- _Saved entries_
————————

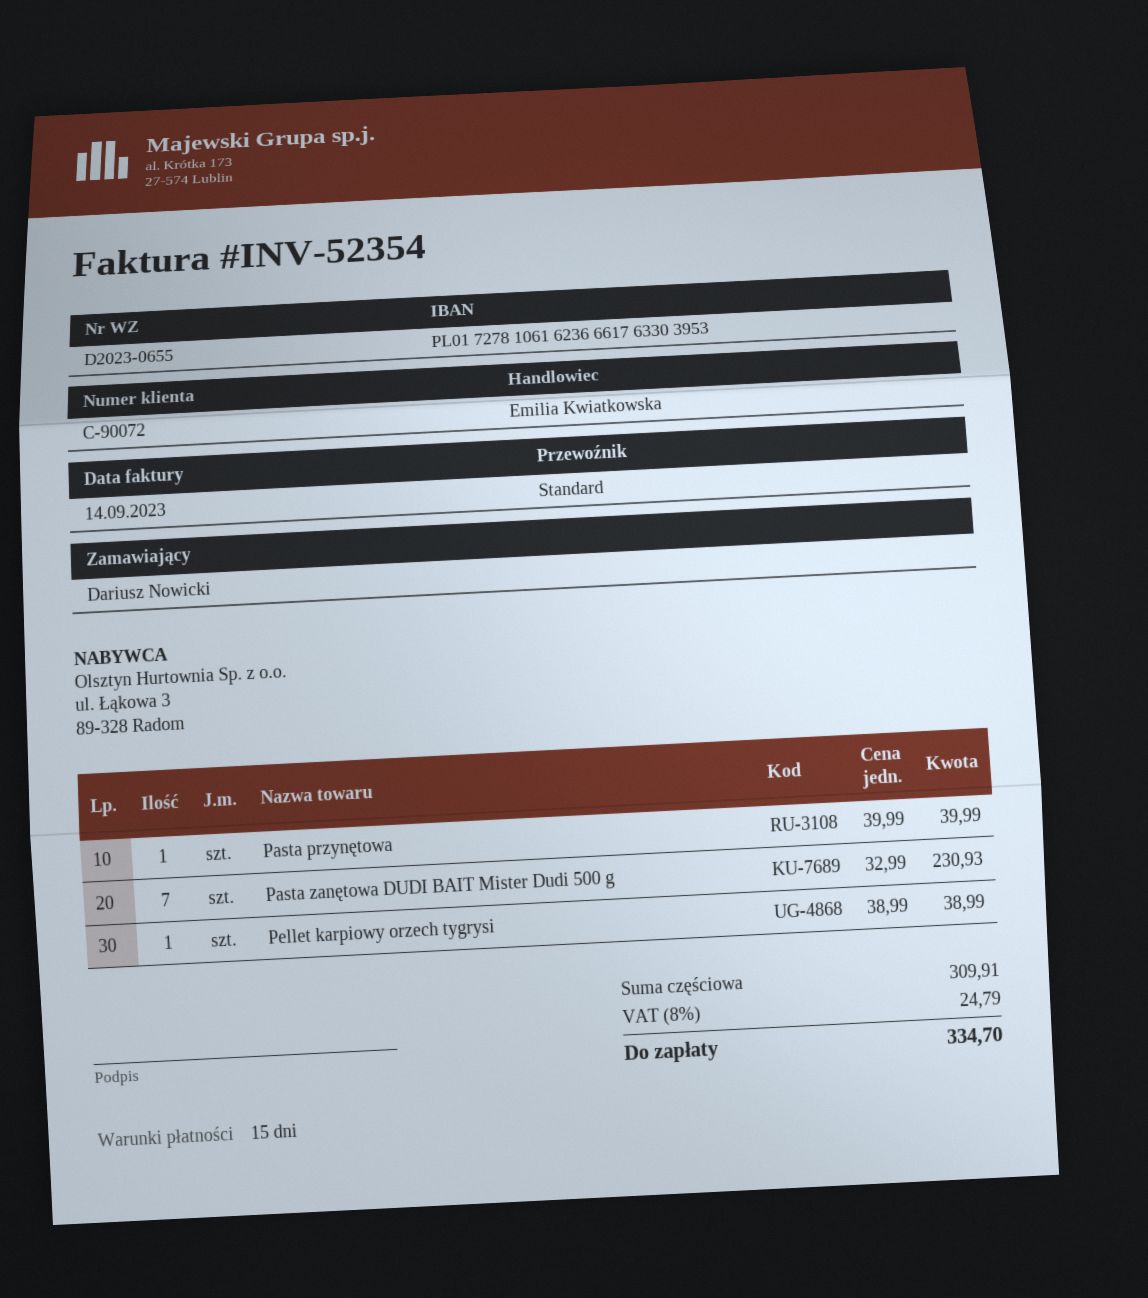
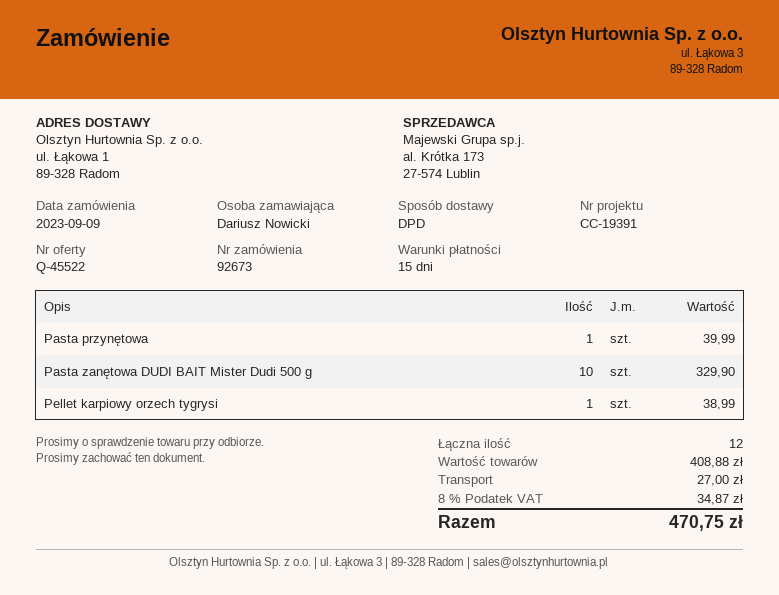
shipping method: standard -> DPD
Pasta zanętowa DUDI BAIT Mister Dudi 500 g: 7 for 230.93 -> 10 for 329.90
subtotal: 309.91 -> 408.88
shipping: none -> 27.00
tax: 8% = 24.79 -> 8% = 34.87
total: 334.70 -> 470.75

————————

- _What is being asked_
Filter these records, keeping every line where the word "shipping" occurs.

- _Exercise solution_
shipping method: standard -> DPD
shipping: none -> 27.00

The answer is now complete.